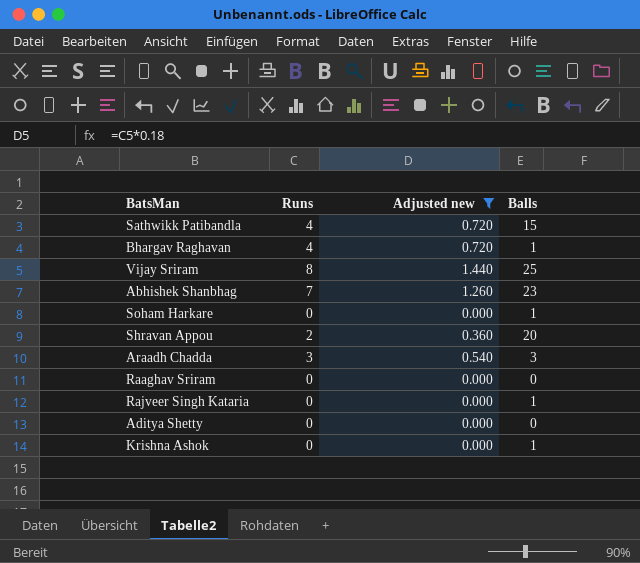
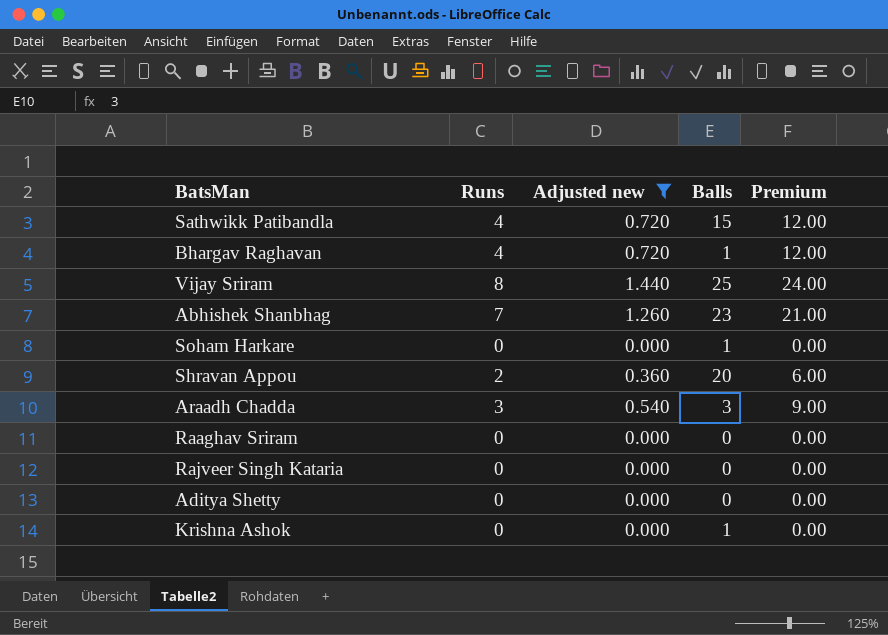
column Premium | formula: none -> [Runs] * 3
Rajveer Singh Kataria | Balls: 1 -> 0

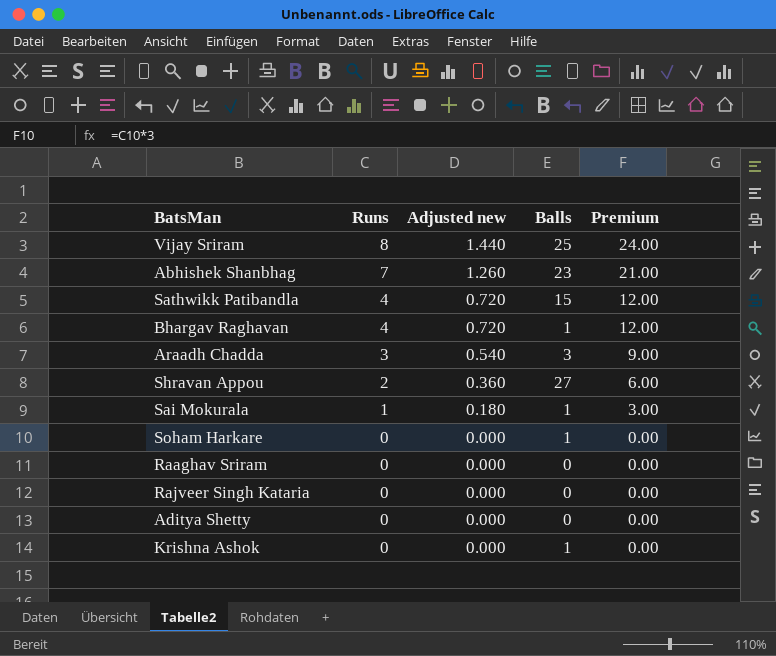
filter: Adjusted new != 0.180 -> none
row order: none -> Runs descending
Shravan Appou | Balls: 20 -> 27

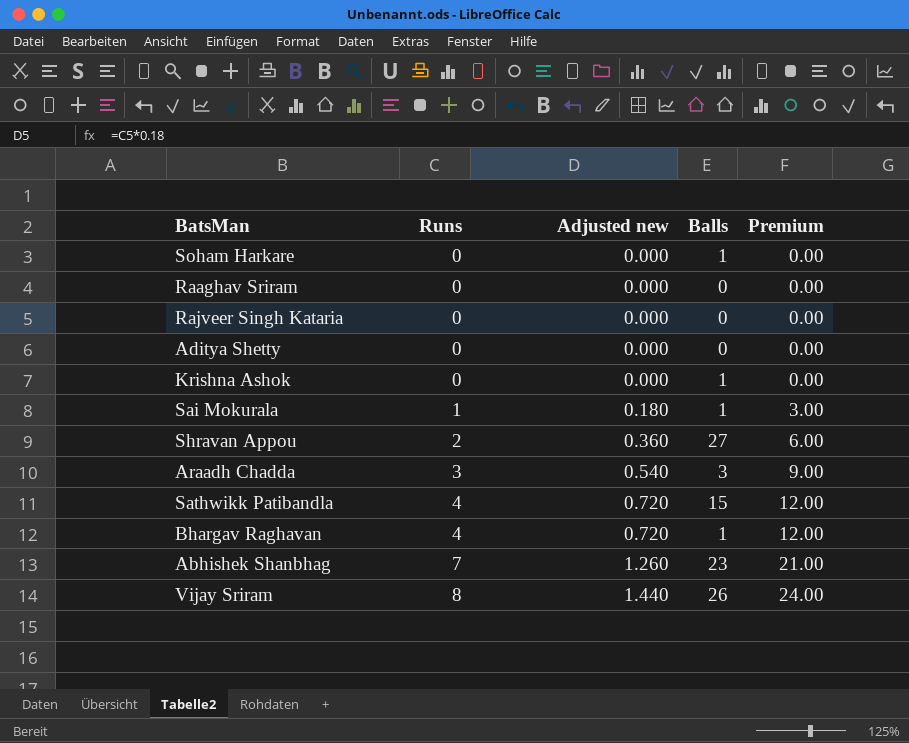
row order: Runs descending -> Runs ascending
Vijay Sriram | Balls: 25 -> 26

★ ★ ★ ★ ★ ★ ★

▸ YOUR ASSIGNMENT:
Lines in the records above that carry the word "order" are to be located and copied.

▸ THE ANSWER:
row order: none -> Runs descending
row order: Runs descending -> Runs ascending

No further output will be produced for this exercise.